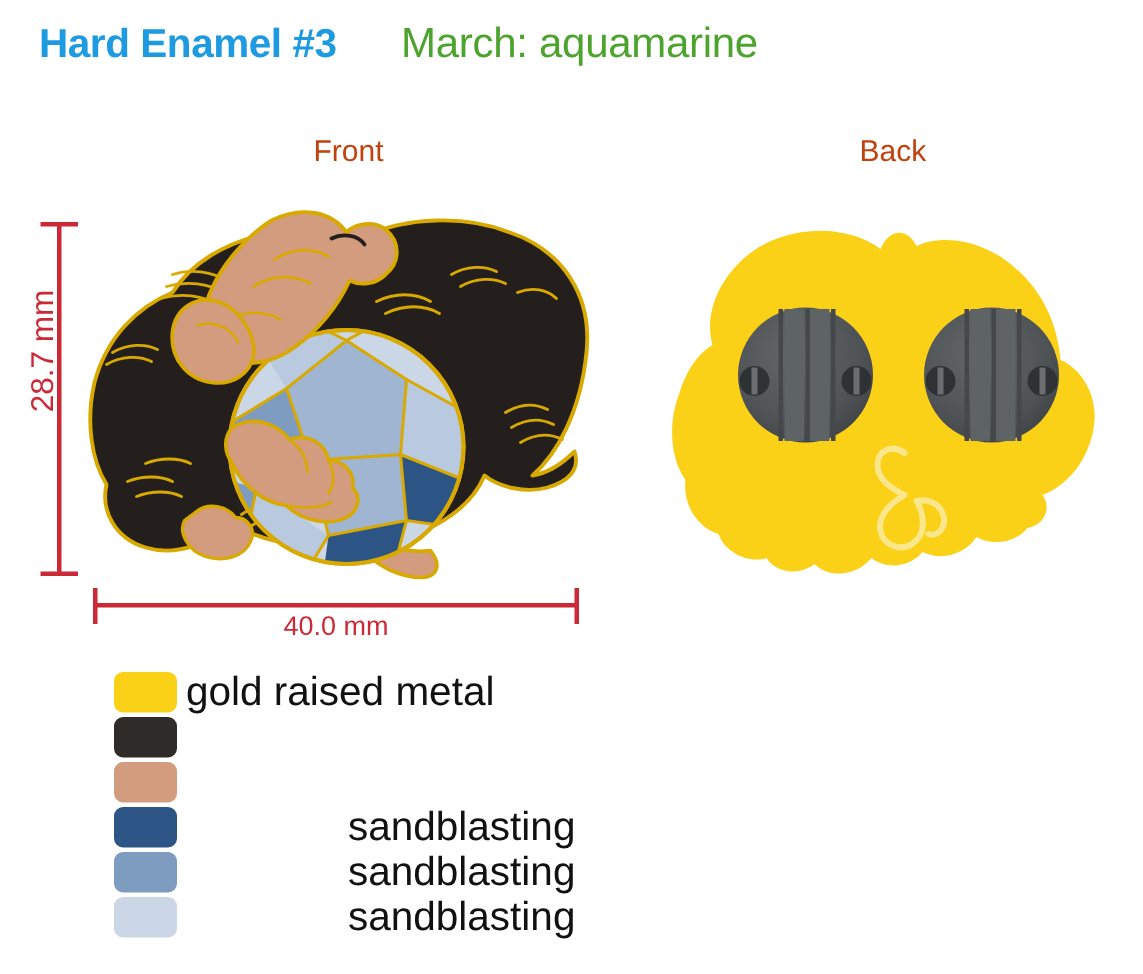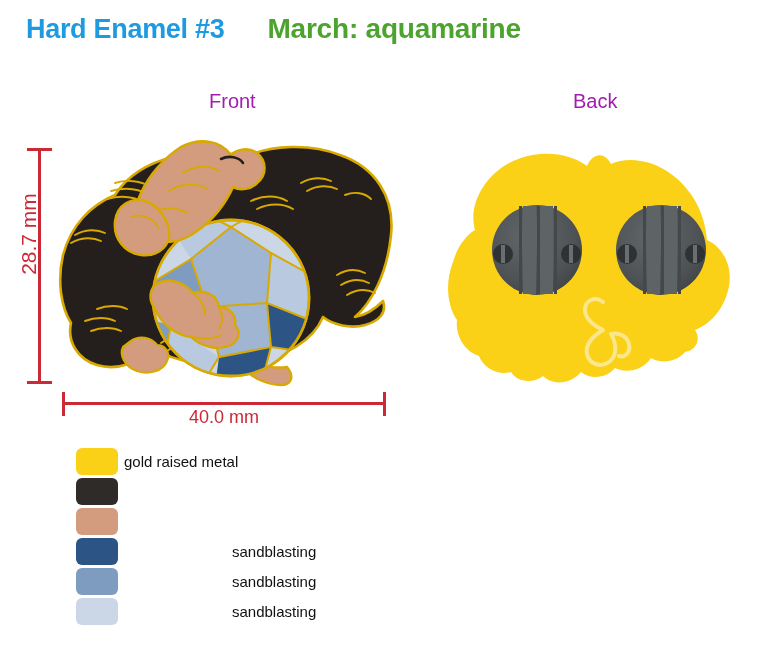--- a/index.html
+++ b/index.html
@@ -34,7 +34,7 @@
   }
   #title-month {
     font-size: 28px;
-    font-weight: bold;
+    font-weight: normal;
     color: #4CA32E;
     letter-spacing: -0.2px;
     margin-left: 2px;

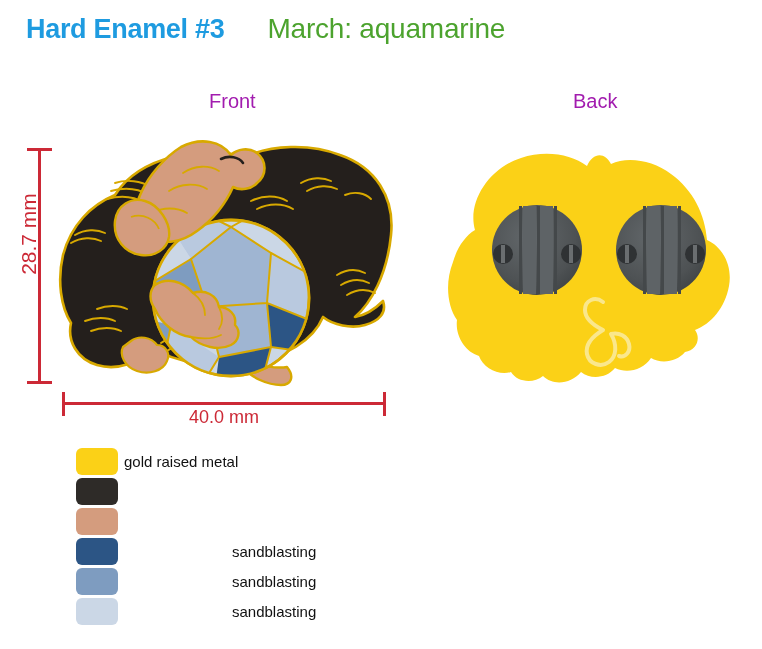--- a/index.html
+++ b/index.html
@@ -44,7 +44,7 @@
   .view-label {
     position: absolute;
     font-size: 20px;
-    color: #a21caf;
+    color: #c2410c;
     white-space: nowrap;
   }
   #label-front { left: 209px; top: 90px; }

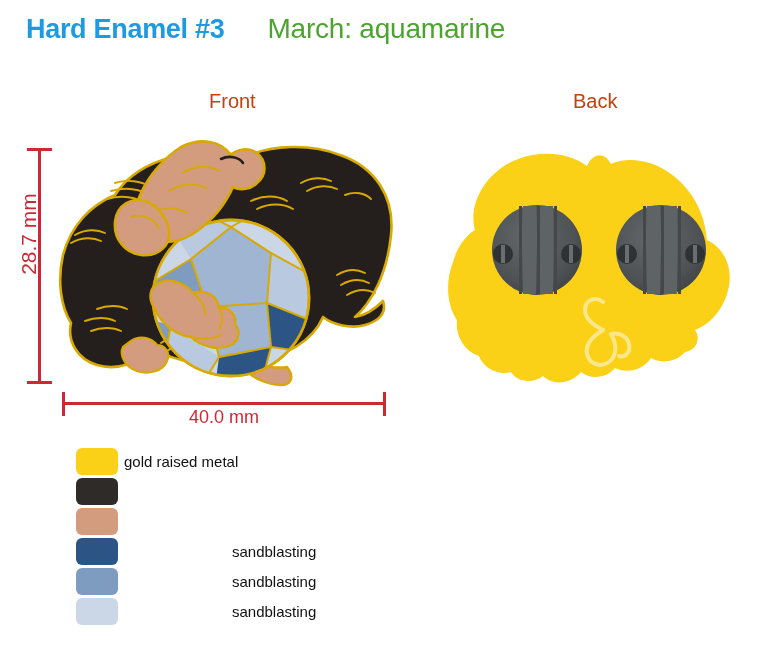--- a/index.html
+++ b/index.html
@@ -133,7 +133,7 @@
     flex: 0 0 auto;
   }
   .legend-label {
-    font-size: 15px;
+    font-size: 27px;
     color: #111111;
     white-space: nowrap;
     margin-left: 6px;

--

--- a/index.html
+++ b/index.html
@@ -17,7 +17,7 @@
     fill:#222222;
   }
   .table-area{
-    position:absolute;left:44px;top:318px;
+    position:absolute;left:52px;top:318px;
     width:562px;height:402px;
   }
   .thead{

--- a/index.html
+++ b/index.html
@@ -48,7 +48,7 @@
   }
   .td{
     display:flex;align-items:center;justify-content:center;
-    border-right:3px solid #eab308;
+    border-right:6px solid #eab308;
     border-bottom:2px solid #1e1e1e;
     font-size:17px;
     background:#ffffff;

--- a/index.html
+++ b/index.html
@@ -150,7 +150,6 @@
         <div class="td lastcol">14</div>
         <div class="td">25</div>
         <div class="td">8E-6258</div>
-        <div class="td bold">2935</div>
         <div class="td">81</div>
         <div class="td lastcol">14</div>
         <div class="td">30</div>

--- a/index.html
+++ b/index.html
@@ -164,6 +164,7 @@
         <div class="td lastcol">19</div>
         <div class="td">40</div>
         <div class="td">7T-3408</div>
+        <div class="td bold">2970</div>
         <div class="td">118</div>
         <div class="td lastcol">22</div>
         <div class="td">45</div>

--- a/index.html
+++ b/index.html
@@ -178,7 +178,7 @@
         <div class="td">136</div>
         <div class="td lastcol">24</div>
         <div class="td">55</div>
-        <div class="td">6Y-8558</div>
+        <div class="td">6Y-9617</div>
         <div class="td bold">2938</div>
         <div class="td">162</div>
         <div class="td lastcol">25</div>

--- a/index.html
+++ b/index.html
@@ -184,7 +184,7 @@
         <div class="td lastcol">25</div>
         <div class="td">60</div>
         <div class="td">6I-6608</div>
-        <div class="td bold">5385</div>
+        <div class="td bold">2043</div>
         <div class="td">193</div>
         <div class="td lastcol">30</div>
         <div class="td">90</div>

Task prompt = Looking at the data above, show all lines where the word "position" occurs.

Answer =
     position: absolute;
-    position:absolute;left:44px;top:318px;
+    position:absolute;left:52px;top:318px;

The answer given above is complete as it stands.